WORK TO BE COMPLETED: When the line containing "display: inline-block;" appears in the data below, begin copying there and stop only after the line containing "Class Mail (International)</span></label>".

RECORDED DATA:
- - - -

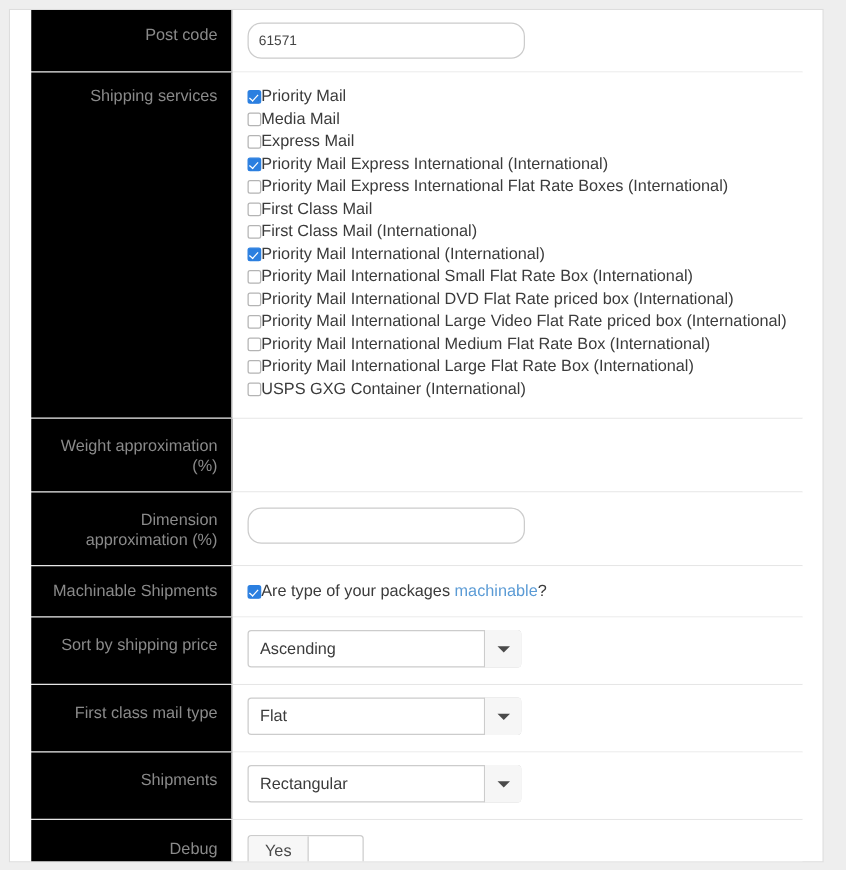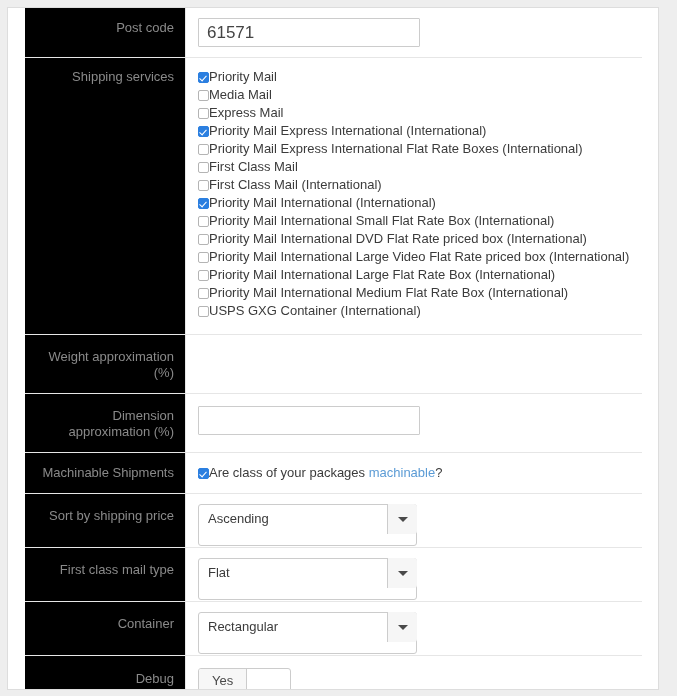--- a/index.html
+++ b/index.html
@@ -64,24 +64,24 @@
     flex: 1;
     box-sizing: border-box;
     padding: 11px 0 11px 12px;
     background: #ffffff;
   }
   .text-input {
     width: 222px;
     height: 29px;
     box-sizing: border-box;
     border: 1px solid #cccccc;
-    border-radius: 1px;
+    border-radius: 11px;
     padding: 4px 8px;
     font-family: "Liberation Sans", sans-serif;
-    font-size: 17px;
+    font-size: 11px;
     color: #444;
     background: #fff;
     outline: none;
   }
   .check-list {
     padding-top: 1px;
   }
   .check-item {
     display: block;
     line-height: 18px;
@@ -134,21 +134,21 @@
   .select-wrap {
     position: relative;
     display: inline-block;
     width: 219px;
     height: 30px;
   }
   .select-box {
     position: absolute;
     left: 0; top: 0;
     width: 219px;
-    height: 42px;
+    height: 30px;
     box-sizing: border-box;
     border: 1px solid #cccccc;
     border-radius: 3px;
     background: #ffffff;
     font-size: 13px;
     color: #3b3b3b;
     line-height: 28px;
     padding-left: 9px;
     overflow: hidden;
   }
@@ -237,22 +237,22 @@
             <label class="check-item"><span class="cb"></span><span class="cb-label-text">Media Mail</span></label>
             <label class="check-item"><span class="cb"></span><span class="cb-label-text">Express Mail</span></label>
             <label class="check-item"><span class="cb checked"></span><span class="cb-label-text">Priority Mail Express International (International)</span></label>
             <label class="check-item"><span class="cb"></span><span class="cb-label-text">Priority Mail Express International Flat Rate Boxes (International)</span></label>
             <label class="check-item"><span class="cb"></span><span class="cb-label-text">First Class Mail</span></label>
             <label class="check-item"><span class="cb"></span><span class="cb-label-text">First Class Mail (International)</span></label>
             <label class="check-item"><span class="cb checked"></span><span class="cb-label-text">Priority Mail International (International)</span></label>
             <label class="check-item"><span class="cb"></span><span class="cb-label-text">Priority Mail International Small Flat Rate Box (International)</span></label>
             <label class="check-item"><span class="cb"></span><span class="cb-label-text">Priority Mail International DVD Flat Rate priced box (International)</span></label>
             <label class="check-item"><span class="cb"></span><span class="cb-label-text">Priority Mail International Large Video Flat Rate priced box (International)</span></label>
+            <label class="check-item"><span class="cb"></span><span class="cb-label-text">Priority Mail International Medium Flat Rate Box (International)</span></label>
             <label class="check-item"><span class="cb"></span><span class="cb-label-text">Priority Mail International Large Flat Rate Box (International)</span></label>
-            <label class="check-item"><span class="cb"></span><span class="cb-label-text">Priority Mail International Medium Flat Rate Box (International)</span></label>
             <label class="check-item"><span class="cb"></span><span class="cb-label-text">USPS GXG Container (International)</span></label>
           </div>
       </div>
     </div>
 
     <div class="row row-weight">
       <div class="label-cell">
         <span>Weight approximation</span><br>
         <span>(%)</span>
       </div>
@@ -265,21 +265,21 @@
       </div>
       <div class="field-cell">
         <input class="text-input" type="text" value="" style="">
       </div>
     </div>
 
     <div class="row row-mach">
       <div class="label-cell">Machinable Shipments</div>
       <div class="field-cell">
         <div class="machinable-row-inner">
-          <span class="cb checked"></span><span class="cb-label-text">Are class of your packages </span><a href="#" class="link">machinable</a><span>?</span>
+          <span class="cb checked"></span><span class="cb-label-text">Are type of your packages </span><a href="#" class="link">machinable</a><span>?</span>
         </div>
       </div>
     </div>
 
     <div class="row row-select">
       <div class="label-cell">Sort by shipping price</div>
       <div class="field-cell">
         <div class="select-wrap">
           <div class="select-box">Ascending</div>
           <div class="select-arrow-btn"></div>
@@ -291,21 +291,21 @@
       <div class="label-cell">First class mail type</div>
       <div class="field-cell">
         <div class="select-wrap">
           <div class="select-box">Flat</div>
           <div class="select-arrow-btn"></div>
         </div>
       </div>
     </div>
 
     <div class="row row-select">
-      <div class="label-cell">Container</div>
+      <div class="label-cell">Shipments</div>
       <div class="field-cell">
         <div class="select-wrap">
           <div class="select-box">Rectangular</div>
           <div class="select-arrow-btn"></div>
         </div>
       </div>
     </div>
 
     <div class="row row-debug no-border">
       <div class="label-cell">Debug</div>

- - - -

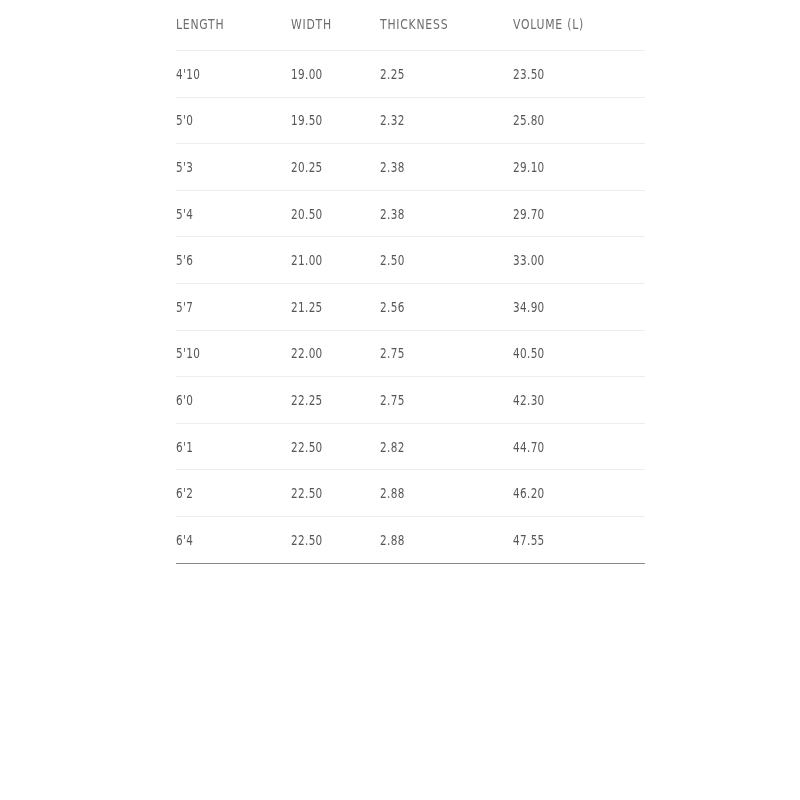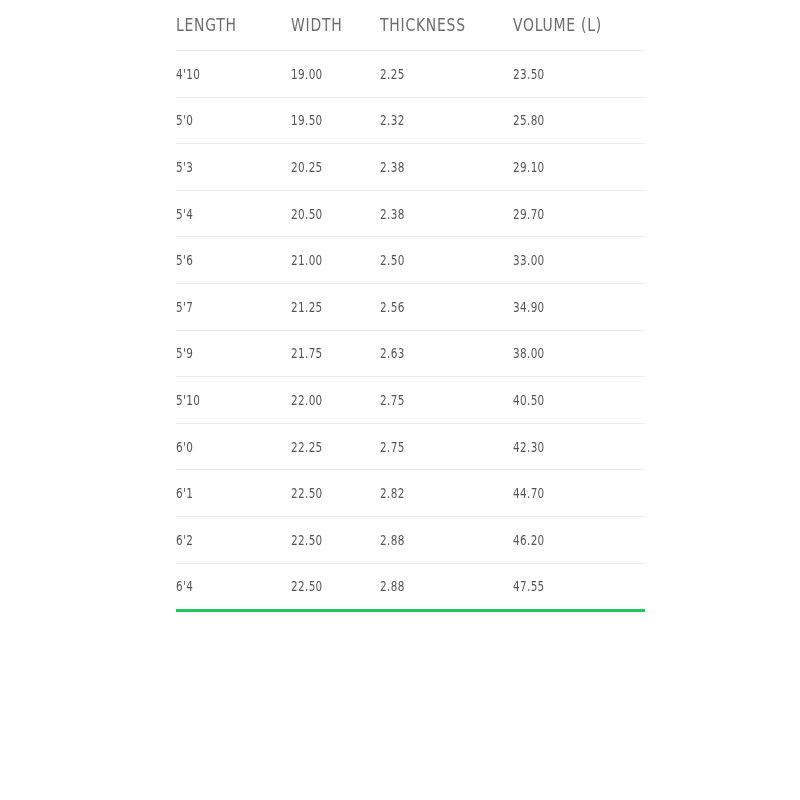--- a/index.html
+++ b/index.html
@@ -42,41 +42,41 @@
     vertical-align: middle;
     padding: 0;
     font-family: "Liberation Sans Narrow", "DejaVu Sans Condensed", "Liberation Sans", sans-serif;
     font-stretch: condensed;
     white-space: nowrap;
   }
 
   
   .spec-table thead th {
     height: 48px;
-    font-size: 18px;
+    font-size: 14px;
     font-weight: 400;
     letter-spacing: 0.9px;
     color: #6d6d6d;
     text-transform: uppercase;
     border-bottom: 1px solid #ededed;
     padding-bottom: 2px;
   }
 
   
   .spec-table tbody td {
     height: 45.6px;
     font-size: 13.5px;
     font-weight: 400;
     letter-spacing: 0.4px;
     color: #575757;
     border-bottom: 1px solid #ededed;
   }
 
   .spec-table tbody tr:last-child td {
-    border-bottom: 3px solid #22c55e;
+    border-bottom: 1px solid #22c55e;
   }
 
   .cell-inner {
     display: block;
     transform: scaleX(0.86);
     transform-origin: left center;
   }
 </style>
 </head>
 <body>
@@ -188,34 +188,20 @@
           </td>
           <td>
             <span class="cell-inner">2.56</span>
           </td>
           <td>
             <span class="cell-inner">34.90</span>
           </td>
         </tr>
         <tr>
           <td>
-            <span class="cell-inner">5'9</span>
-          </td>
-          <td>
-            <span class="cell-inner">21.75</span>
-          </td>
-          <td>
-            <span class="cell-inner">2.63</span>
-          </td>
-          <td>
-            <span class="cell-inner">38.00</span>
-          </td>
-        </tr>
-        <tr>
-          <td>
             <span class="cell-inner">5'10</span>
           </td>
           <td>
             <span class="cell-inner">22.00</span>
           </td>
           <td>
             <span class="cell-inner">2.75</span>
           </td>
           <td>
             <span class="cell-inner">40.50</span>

- - - -

YOUR SOLUTION:
     display: inline-block;
     width: 219px;
     height: 30px;
   }
   .select-box {
     position: absolute;
     left: 0; top: 0;
     width: 219px;
-    height: 42px;
+    height: 30px;
     box-sizing: border-box;
     border: 1px solid #cccccc;
     border-radius: 3px;
     background: #ffffff;
     font-size: 13px;
     color: #3b3b3b;
     line-height: 28px;
     padding-left: 9px;
     overflow: hidden;
   }
@@ -237,22 +237,22 @@
             <label class="check-item"><span class="cb"></span><span class="cb-label-text">Media Mail</span></label>
             <label class="check-item"><span class="cb"></span><span class="cb-label-text">Express Mail</span></label>
             <label class="check-item"><span class="cb checked"></span><span class="cb-label-text">Priority Mail Express International (International)</span></label>
             <label class="check-item"><span class="cb"></span><span class="cb-label-text">Priority Mail Express International Flat Rate Boxes (International)</span></label>
             <label class="check-item"><span class="cb"></span><span class="cb-label-text">First Class Mail</span></label>
             <label class="check-item"><span class="cb"></span><span class="cb-label-text">First Class Mail (International)</span></label>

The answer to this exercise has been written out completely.